(Dataset records)
========================================================================

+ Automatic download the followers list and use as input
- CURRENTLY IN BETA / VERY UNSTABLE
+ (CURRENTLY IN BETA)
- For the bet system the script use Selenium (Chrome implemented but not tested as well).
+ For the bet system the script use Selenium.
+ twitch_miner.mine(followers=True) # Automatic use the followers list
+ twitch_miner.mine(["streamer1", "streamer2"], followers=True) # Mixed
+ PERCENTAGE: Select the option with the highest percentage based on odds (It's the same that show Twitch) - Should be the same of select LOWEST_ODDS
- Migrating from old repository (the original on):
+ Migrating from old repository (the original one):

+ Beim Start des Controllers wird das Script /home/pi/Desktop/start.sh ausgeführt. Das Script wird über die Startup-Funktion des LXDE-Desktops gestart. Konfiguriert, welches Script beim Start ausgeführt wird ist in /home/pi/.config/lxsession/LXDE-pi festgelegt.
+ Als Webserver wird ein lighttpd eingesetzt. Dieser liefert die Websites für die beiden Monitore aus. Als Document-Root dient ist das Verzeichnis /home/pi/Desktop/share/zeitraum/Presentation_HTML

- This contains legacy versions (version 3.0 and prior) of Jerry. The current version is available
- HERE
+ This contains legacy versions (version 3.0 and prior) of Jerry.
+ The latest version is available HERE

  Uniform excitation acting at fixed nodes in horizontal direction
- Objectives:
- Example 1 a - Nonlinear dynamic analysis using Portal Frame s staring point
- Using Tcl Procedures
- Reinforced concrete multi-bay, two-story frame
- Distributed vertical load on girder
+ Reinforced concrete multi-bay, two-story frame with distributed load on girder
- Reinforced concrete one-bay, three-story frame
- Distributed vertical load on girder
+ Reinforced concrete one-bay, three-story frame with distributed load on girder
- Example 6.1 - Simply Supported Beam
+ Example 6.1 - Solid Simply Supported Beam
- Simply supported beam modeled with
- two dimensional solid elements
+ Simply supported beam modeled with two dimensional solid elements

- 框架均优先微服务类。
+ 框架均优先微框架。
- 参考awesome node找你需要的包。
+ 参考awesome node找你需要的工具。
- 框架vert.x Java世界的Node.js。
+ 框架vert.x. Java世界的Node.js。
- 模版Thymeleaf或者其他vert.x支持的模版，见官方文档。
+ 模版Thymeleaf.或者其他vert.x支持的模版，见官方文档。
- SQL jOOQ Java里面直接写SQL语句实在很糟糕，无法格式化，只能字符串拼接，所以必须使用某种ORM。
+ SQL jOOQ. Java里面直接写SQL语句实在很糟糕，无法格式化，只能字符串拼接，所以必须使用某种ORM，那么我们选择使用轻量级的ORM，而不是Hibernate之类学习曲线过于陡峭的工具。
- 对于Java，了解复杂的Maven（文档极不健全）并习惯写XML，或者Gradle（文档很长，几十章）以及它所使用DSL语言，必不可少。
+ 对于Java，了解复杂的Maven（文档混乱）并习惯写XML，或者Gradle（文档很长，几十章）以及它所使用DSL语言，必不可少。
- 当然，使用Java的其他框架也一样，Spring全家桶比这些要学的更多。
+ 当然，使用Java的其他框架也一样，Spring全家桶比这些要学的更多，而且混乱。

========================================================================

Work required: Copy range, inclusive: the line holding "- Reinforced concrete multi-bay, two-story" to the line holding "- SQL jOOQ Java里面直接写SQL语句实在很糟糕，无法格式化，只能字符串拼接，所以必须使用某种ORM。". Reproduce exactly those lines of the records above and no others.

Result:
- Reinforced concrete multi-bay, two-story frame
- Distributed vertical load on girder
+ Reinforced concrete multi-bay, two-story frame with distributed load on girder
- Reinforced concrete one-bay, three-story frame
- Distributed vertical load on girder
+ Reinforced concrete one-bay, three-story frame with distributed load on girder
- Example 6.1 - Simply Supported Beam
+ Example 6.1 - Solid Simply Supported Beam
- Simply supported beam modeled with
- two dimensional solid elements
+ Simply supported beam modeled with two dimensional solid elements

- 框架均优先微服务类。
+ 框架均优先微框架。
- 参考awesome node找你需要的包。
+ 参考awesome node找你需要的工具。
- 框架vert.x Java世界的Node.js。
+ 框架vert.x. Java世界的Node.js。
- 模版Thymeleaf或者其他vert.x支持的模版，见官方文档。
+ 模版Thymeleaf.或者其他vert.x支持的模版，见官方文档。
- SQL jOOQ Java里面直接写SQL语句实在很糟糕，无法格式化，只能字符串拼接，所以必须使用某种ORM。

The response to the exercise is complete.